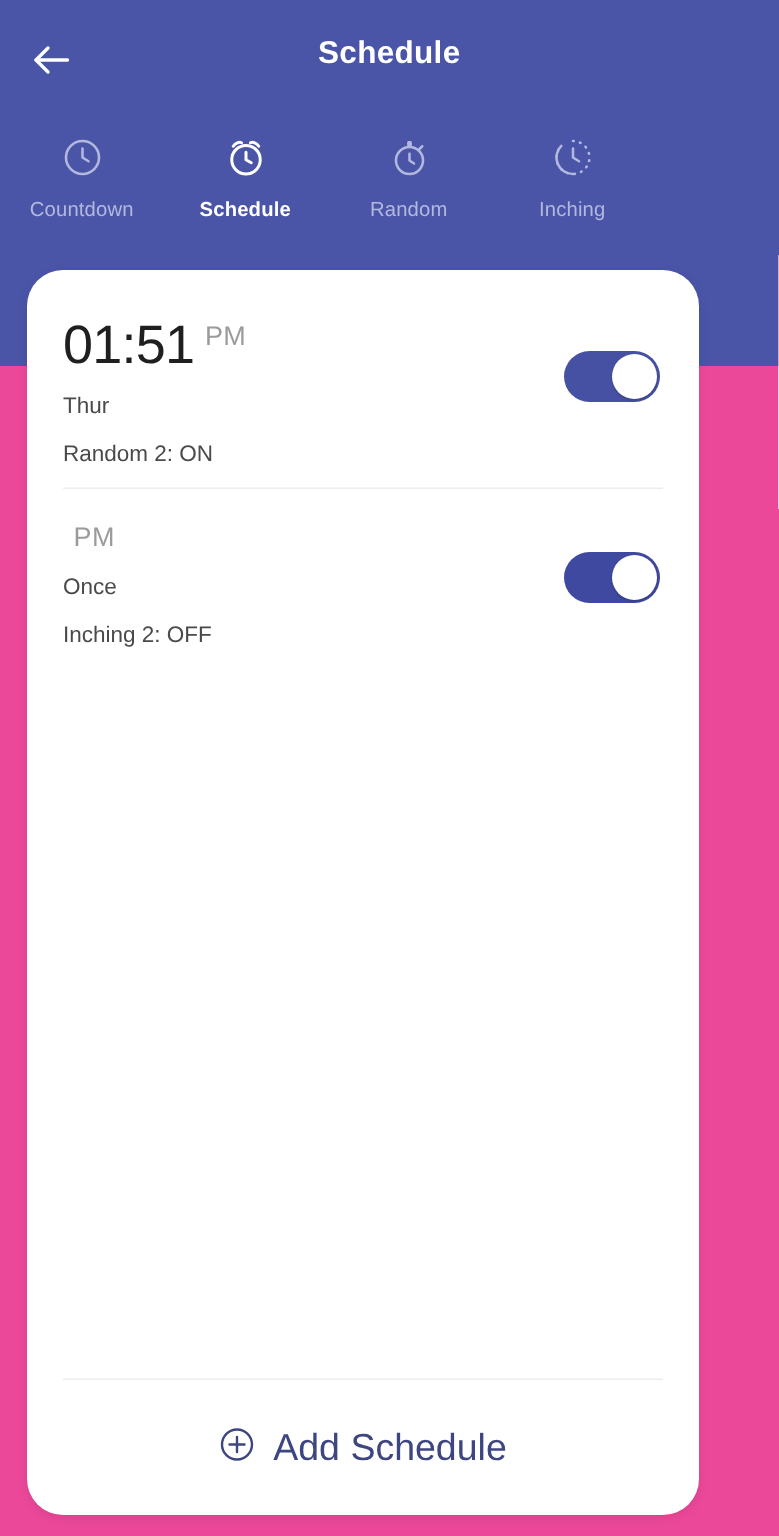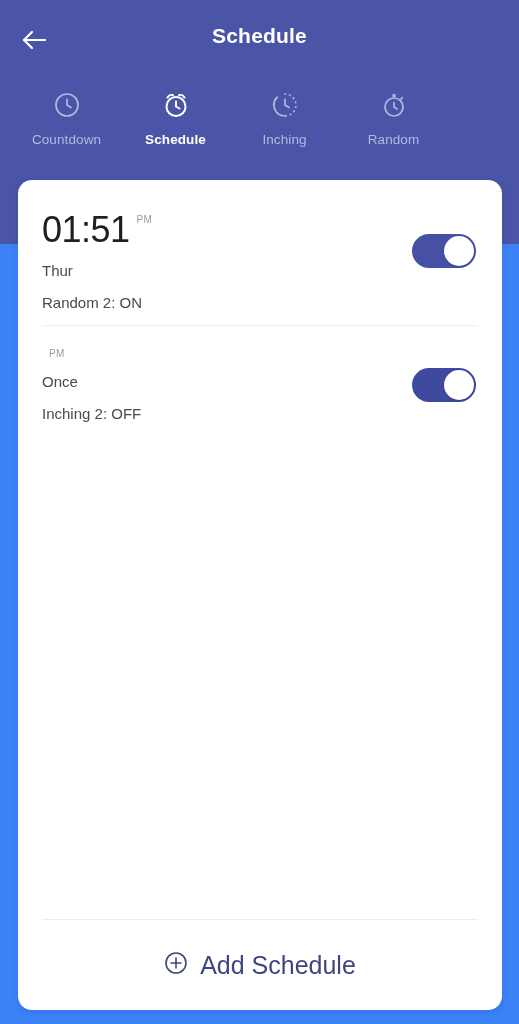--- a/index.html
+++ b/index.html
@@ -2,21 +2,21 @@
 <html><head>
 <meta charset="utf-8">
 <style>
   * { margin:0; padding:0; box-sizing:border-box; }
   html, body {
     width:519px; height:1024px;
     background:#f3f3f5;
     font-family:"Liberation Sans", sans-serif;
     overflow:hidden;
   }
-  .screen { position:relative; width:519px; height:1024px; background:#3b82f6;text-decoration:underline; }
+  .screen { position:relative; width:519px; height:1024px; background:#ec4899;text-decoration:underline; }
 
   
   .header {
     position:absolute; top:0; left:0; width:519px; height:244px;
     background:#4b55a8;
   }
   .appbar { position:relative; height:78px; }
   .back-btn {
     position:absolute; left:12px; top:20px;
     width:44px; height:40px;
@@ -26,57 +26,57 @@
   .back-btn svg { display:block; }
   .appbar-title {
     position:absolute; left:0; right:0; top:24px;
     text-align:center;
     color:#ffffff; font-size:21px; font-weight:bold;
     letter-spacing:.2px;
   }
 
   
   .tabs {
-    position:absolute; top:88px; left:12px; width:436px;
+    position:absolute; top:88px; left:0; width:436px;
     display:flex; align-items:center;
   }
   .tab {
     flex:1 1 0; display:flex; flex-direction:column;
     align-items:center; cursor:pointer;
   }
   .tab-icon { height:34px; display:flex; align-items:center; justify-content:center; }
   .tab-label {
     margin-top:10px; font-size:13.5px; color:#b3b8de; letter-spacing:.1px;
   }
   .tab.active .tab-label { color:#ffffff; font-weight:bold; }
 
   
   .card {
-    position:absolute; left:18px; top:180px; width:484px; height:830px;
+    position:absolute; left:18px; top:180px; width:448px; height:830px;
     background:#ffffff;
-    border-radius:14px;
+    border-radius:24px;
     box-shadow:0 2px 7px rgba(0,0,0,.09);
     overflow:hidden;
   }
   .list { padding-top:12px; }
 
   .sched-item {
     position:relative;
     padding:18px 24px 14px 24px;
     display:flex; align-items:flex-start; justify-content:space-between;
     cursor:pointer;
   }
   .sched-left { padding-top:2px; }
   .time-row { display:flex; align-items:flex-start; }
   .time {
     font-size:36px; color:#1f1f1f; line-height:1;
     letter-spacing:-0.5px;
   }
   .meridiem {
-    font-size:10px; color:#9b9b9b; margin-left:7px; margin-top:2px;
+    font-size:18px; color:#9b9b9b; margin-left:7px; margin-top:2px;
     letter-spacing:.3px;
   }
   .repeat {
     margin-top:14px; font-size:15px; color:#4a4a4a;
   }
   .action {
     margin-top:15px; font-size:15px; color:#4a4a4a;
   }
 
   .toggle {
@@ -144,38 +144,38 @@
             <path d="M22.5 6.5 C21 4.2 18.5 3.4 17 4.2" stroke="#ffffff" stroke-width="2" stroke-linecap="round"></path>
           </svg>
         </span>
         <span class="tab-label">Schedule</span>
       </div>
 
 
       <div class="tab">
         <span class="tab-icon">
           <svg width="28" height="28" viewBox="0 0 28 28" fill="none">
-            <path d="M14 3 A11 11 0 1 1 6.2 6.2" stroke="#b3b8de" stroke-width="1.7" stroke-linecap="round" stroke-dasharray="0.5 4.2"></path>
-            <path d="M6.2 6.2 A11 11 0 0 0 14 25" stroke="#b3b8de" stroke-width="1.7" stroke-linecap="round"></path>
-            <path d="M14 8 V14 L18 16.5" stroke="#b3b8de" stroke-width="1.7" stroke-linecap="round" stroke-linejoin="round"></path>
-          </svg>
-        </span>
-        <span class="tab-label">Inching</span>
-      </div>
-
-      <div class="tab">
-        <span class="tab-icon">
-          <svg width="28" height="28" viewBox="0 0 28 28" fill="none">
             <circle cx="14" cy="16" r="9" stroke="#b3b8de" stroke-width="1.7"></circle>
             <path d="M14 11.5 V16 L17 18" stroke="#b3b8de" stroke-width="1.7" stroke-linecap="round" stroke-linejoin="round"></path>
             <rect x="12.4" y="3" width="3.2" height="3.6" rx="1" fill="#b3b8de"></rect>
             <path d="M20.5 8.5 L22.5 6.5" stroke="#b3b8de" stroke-width="1.7" stroke-linecap="round"></path>
           </svg>
         </span>
         <span class="tab-label">Random</span>
+      </div>
+
+      <div class="tab">
+        <span class="tab-icon">
+          <svg width="28" height="28" viewBox="0 0 28 28" fill="none">
+            <path d="M14 3 A11 11 0 1 1 6.2 6.2" stroke="#b3b8de" stroke-width="1.7" stroke-linecap="round" stroke-dasharray="0.5 4.2"></path>
+            <path d="M6.2 6.2 A11 11 0 0 0 14 25" stroke="#b3b8de" stroke-width="1.7" stroke-linecap="round"></path>
+            <path d="M14 8 V14 L18 16.5" stroke="#b3b8de" stroke-width="1.7" stroke-linecap="round" stroke-linejoin="round"></path>
+          </svg>
+        </span>
+        <span class="tab-label">Inching</span>
       </div>
 
     </div>
   </div>
 
   <div class="card">
 
     <div class="list">
 
       <div class="sched-item">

Exercise objective — Transcribe the full listing above exactly, with the images removed.

Answer to the exercise —
--- a/index.html
+++ b/index.html
@@ -2,21 +2,21 @@
 <html><head>
 <meta charset="utf-8">
 <style>
   * { margin:0; padding:0; box-sizing:border-box; }
   html, body {
     width:519px; height:1024px;
     background:#f3f3f5;
     font-family:"Liberation Sans", sans-serif;
     overflow:hidden;
   }
-  .screen { position:relative; width:519px; height:1024px; background:#3b82f6;text-decoration:underline; }
+  .screen { position:relative; width:519px; height:1024px; background:#ec4899;text-decoration:underline; }
 
   
   .header {
     position:absolute; top:0; left:0; width:519px; height:244px;
     background:#4b55a8;
   }
   .appbar { position:relative; height:78px; }
   .back-btn {
     position:absolute; left:12px; top:20px;
     width:44px; height:40px;
@@ -26,57 +26,57 @@
   .back-btn svg { display:block; }
   .appbar-title {
     position:absolute; left:0; right:0; top:24px;
     text-align:center;
     color:#ffffff; font-size:21px; font-weight:bold;
     letter-spacing:.2px;
   }
 
   
   .tabs {
-    position:absolute; top:88px; left:12px; width:436px;
+    position:absolute; top:88px; left:0; width:436px;
     display:flex; align-items:center;
   }
   .tab {
     flex:1 1 0; display:flex; flex-direction:column;
     align-items:center; cursor:pointer;
   }
   .tab-icon { height:34px; display:flex; align-items:center; justify-content:center; }
   .tab-label {
     margin-top:10px; font-size:13.5px; color:#b3b8de; letter-spacing:.1px;
   }
   .tab.active .tab-label { color:#ffffff; font-weight:bold; }
 
   
   .card {
-    position:absolute; left:18px; top:180px; width:484px; height:830px;
+    position:absolute; left:18px; top:180px; width:448px; height:830px;
     background:#ffffff;
-    border-radius:14px;
+    border-radius:24px;
     box-shadow:0 2px 7px rgba(0,0,0,.09);
     overflow:hidden;
   }
   .list { padding-top:12px; }
 
   .sched-item {
     position:relative;
     padding:18px 24px 14px 24px;
     display:flex; align-items:flex-start; justify-content:space-between;
     cursor:pointer;
   }
   .sched-left { padding-top:2px; }
   .time-row { display:flex; align-items:flex-start; }
   .time {
     font-size:36px; color:#1f1f1f; line-height:1;
     letter-spacing:-0.5px;
   }
   .meridiem {
-    font-size:10px; color:#9b9b9b; margin-left:7px; margin-top:2px;
+    font-size:18px; color:#9b9b9b; margin-left:7px; margin-top:2px;
     letter-spacing:.3px;
   }
   .repeat {
     margin-top:14px; font-size:15px; color:#4a4a4a;
   }
   .action {
     margin-top:15px; font-size:15px; color:#4a4a4a;
   }
 
   .toggle {
@@ -144,38 +144,38 @@
             <path d="M22.5 6.5 C21 4.2 18.5 3.4 17 4.2" stroke="#ffffff" stroke-width="2" stroke-linecap="round"></path>
           </svg>
         </span>
         <span class="tab-label">Schedule</span>
       </div>
 
 
       <div class="tab">
         <span class="tab-icon">
           <svg width="28" height="28" viewBox="0 0 28 28" fill="none">
-            <path d="M14 3 A11 11 0 1 1 6.2 6.2" stroke="#b3b8de" stroke-width="1.7" stroke-linecap="round" stroke-dasharray="0.5 4.2"></path>
-            <path d="M6.2 6.2 A11 11 0 0 0 14 25" stroke="#b3b8de" stroke-width="1.7" stroke-linecap="round"></path>
-            <path d="M14 8 V14 L18 16.5" stroke="#b3b8de" stroke-width="1.7" stroke-linecap="round" stroke-linejoin="round"></path>
-          </svg>
-        </span>
-        <span class="tab-label">Inching</span>
-      </div>
-
-      <div class="tab">
-        <span class="tab-icon">
-          <svg width="28" height="28" viewBox="0 0 28 28" fill="none">
             <circle cx="14" cy="16" r="9" stroke="#b3b8de" stroke-width="1.7"></circle>
             <path d="M14 11.5 V16 L17 18" stroke="#b3b8de" stroke-width="1.7" stroke-linecap="round" stroke-linejoin="round"></path>
             <rect x="12.4" y="3" width="3.2" height="3.6" rx="1" fill="#b3b8de"></rect>
             <path d="M20.5 8.5 L22.5 6.5" stroke="#b3b8de" stroke-width="1.7" stroke-linecap="round"></path>
           </svg>
         </span>
         <span class="tab-label">Random</span>
+      </div>
+
+      <div class="tab">
+        <span class="tab-icon">
+          <svg width="28" height="28" viewBox="0 0 28 28" fill="none">
+            <path d="M14 3 A11 11 0 1 1 6.2 6.2" stroke="#b3b8de" stroke-width="1.7" stroke-linecap="round" stroke-dasharray="0.5 4.2"></path>
+            <path d="M6.2 6.2 A11 11 0 0 0 14 25" stroke="#b3b8de" stroke-width="1.7" stroke-linecap="round"></path>
+            <path d="M14 8 V14 L18 16.5" stroke="#b3b8de" stroke-width="1.7" stroke-linecap="round" stroke-linejoin="round"></path>
+          </svg>
+        </span>
+        <span class="tab-label">Inching</span>
       </div>
 
     </div>
   </div>
 
   <div class="card">
 
     <div class="list">
 
       <div class="sched-item">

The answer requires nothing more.